Socio-demographic attributes play a significant role in determining commuting time among individuals, as evidenced by a substantial body of literature. According to the household responsibility hypothesis, women who bear the bulk of household maintenance duties (e.g., child care) tend to choose shorter commuting times [20][40]. Age has been found to exhibit varying effects on commuting time. It was found that older workers are more likely to have longer commuting times than those under age 25 [36]. At the same time, other studies have revealed that younger commuters (under 35 years old) were less sensitive to the cost of time and tended to have longer commutes [41]. Moreover, it has also been found that there is a non-linear relationship between age and commuting time, with middle-aged commuters more inclined to have the longest commuting time [42]. Education level has also been found to be positively associated with commuting time [10][43]. Occupations exhibit distinct effects. Individuals who work in the private sector are more likely to accept longer commuting times due to the concentration of their jobs in specific locations compared to their more evenly distributed residential areas [44], and compared to low-skilled professional employees, mid- to high-level professional employees are more prone to have higher commuting times [10]. Income has been recognized as an important factor affecting commuting time. A study conducted using data from Brazil between 1992 and 2009 has found that workers in the poorest 10% of the population spend, on average, 20% more time commuting compared to the wealthiest 10% [45]. This can be attributed to low-income individuals facing spatial constraints in terms of accessing a workplace and their need for affordable accommodation [46]. However, other scholars have made different observations, revealing that higher-income residents in China have longer commuting times due to the fact that they are more likely to drive to workplaces [7][47]. Additionally, household attributes, such as married status and having children, are considered potential factors influencing commuting time [44].

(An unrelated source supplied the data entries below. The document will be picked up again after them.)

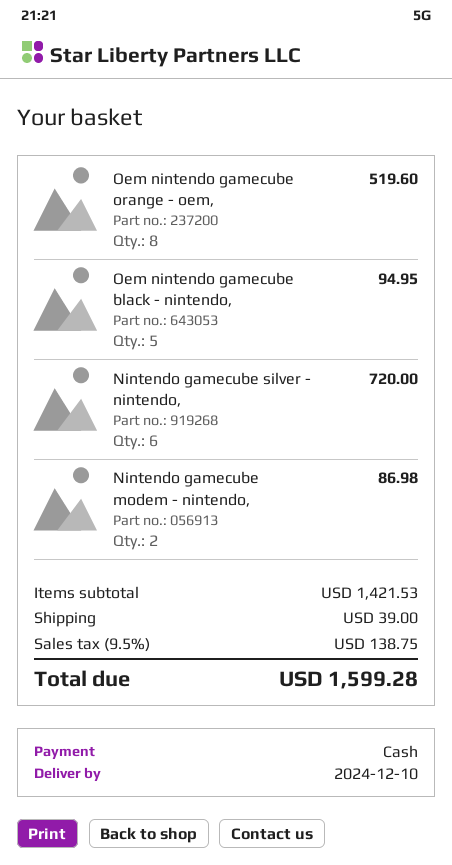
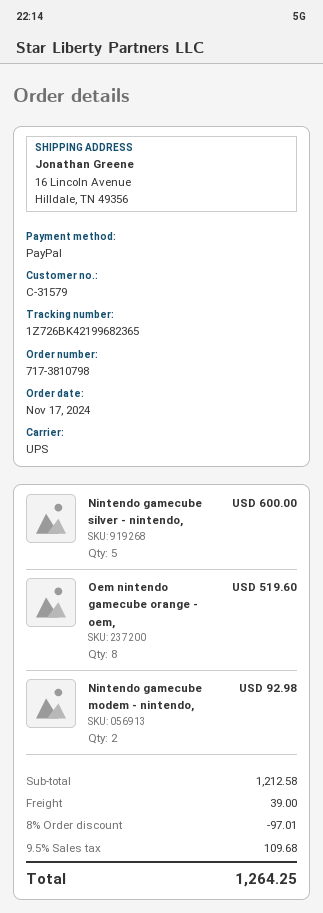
payment method: cash -> PayPal
Oem nintendo gamecube black - nintendo,: 5 for 94.95 -> none
Nintendo gamecube silver - nintendo,: 6 for 720.00 -> 5 for 600.00
Nintendo gamecube modem - nintendo,: 2 for 86.98 -> 2 for 92.98
subtotal: 1421.53 -> 1212.58
discount: none -> 8% = 97.01
tax: 9.5% = 138.75 -> 9.5% = 109.68
total: 1599.28 -> 1264.25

To summarize, while previous studies have examined the relationship between built environments, individual characteristics, and commuting times, few have shed light on their impacts within the context of spatial heterogeneity across cities. Overlooking spatial heterogeneity across cities can lead to inconsistent parameter estimation, as a single linear model only “averagely” captures the global relationship rather than the local part of the relationship [48]. In recent years, there has been a growing recognition of the importance of spatial heterogeneity in commuting studies, with findings indicating that the effects of factors vary across different spatial units [49][50]. Furthermore, the majority of the literature focuses on commuting issues within individual cities, drawing conclusions based on the unique characteristics of those specific cities. As a result, the insights gained may not directly apply to the broader challenges faced by a wider range of cities.

References

  1. Antipova, A.; Wang, F.; Wilmot, C. Urban land uses, socio-demographic attributes and commuting: A multilevel modeling approach. Appl. Geogr. 2011, 31, 1010–1018.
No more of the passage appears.